BEiT (BERT Pre-Training of Image Transformers) is a Vision Transformer model that implements a BERT-like self-supervised pre-training approach for image processing. This base model variant processes images at 224x224 resolution using 16x16 pixel patches. It was pre-trained on ImageNet-21k (14M images) and fine-tuned on ImageNet-1k (1M images).
Implementation Details
The model uses a transformer encoder architecture with several key innovations:
- Processes images as 16x16 pixel patches with linear embeddings
- Employs relative position embeddings instead of absolute positions
- Uses mean-pooling of final hidden states for classification
- Performs self-supervised pre-training using masked patch prediction
Core Capabilities
- High-quality image classification across 1,000 ImageNet classes
- Feature extraction for downstream vision tasks
- Efficient processing of 224x224 resolution images
- Robust performance due to large-scale pre-training
Frequently Asked Questions
Q: What makes this model unique?
BEiT uniquely adapts BERT's masked prediction approach to vision tasks, using visual tokens from DALL-E's VQ-VAE encoder as prediction targets.
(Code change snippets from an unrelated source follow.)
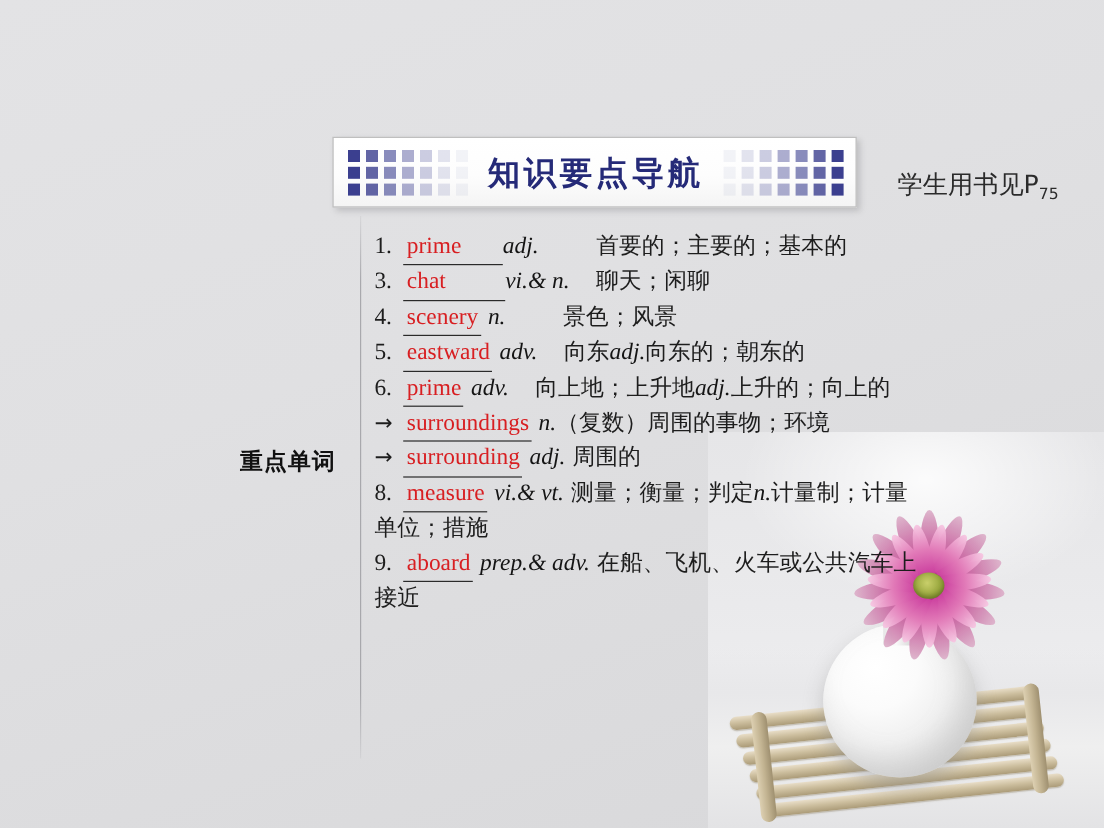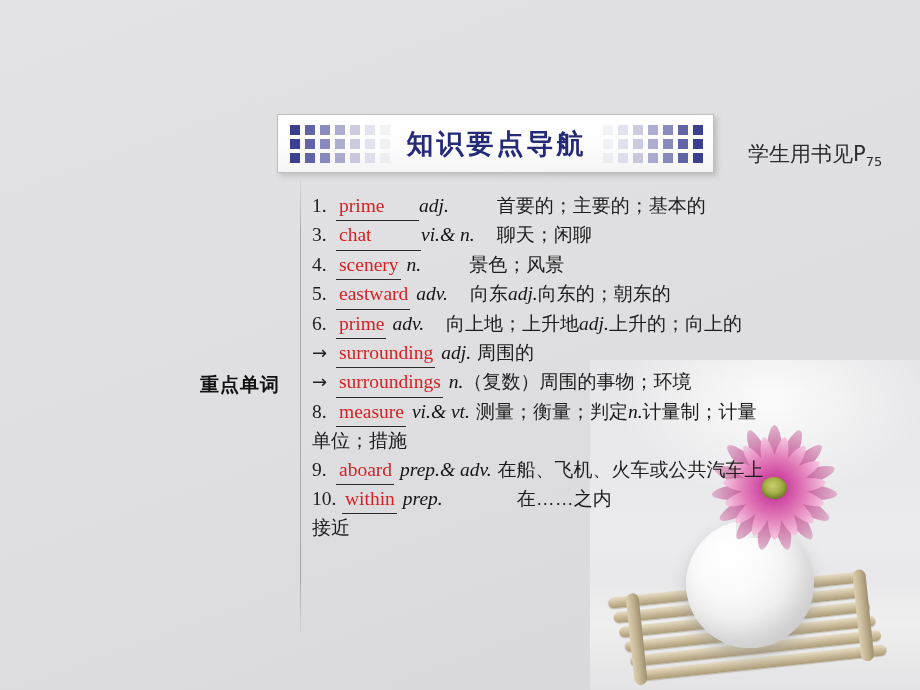--- a/index.html
+++ b/index.html
@@ -387,42 +387,39 @@
     <div class="entry">
       <span class="idx">5.</span><span class="term">eastward</span><span class="gap-s"></span><span class="pos">adv.</span><span class="gap-m"></span><span class="cn">向东</span><span class="pos">adj.</span><span class="cn">向东的；朝东的</span>
     </div>
 
     <div class="entry">
       <span class="idx">6.</span><span class="term">prime</span><span class="gap-s"></span><span class="pos">adv.</span><span class="gap-m"></span><span class="cn">向上地；上升地</span><span class="pos">adj.</span><span class="cn">上升的；向上的</span>
     </div>
 
 
     <div class="entry">
+      <span class="idx arrow">→</span><span class="term">surroundings</span><span class="gap-s"></span><span class="pos">n.</span><span class="cn">（复数）周围的事物；环境</span>
+    </div>
+
+    <div class="entry">
       <span class="idx arrow">→</span><span class="term">surrounding</span><span class="gap-s"></span><span class="pos">adj.</span><span class="gap-s"></span><span class="cn">周围的</span>
-    </div>
-
-    <div class="entry">
-      <span class="idx arrow">→</span><span class="term">surroundings</span><span class="gap-s"></span><span class="pos">n.</span><span class="cn">（复数）周围的事物；环境</span>
     </div>
 
     <div class="entry">
       <span class="idx">8.</span><span class="term">measure</span><span class="gap-s"></span><span class="pos">vi.&amp; vt.</span><span class="gap-s"></span><span class="cn">测量；衡量；判定</span><span class="pos">n.</span><span class="cn">计量制；计量</span>
     </div>
 
     <div class="entry cont">
       <span class="cn">单位；措施</span>
     </div>
 
     <div class="entry">
       <span class="idx">9.</span><span class="term">aboard</span><span class="gap-s"></span><span class="pos">prep.&amp; adv.</span><span class="gap-s"></span><span class="cn">在船、飞机、火车或公共汽车上</span>
     </div>
 
-    <div class="entry">
-      <span class="idx" style="min-width:30px">10.</span><span class="term">within</span><span class="gap-s"></span><span class="pos">prep.</span><span class="gap-xl"></span><span class="cn">在……之内</span>
-    </div>
 
 
     <div class="entry cont">
       <span class="cn">接近</span>
     </div>
 
   </div>
 
 </div>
This creates a more sophisticated pre-training objective compared to traditional vision models.
Q: What are the recommended use cases?
The model is best suited for image classification tasks, feature extraction, and transfer learning applications. It's particularly effective when working with standard resolution images (224x224) and when pre-trained visual representations are needed.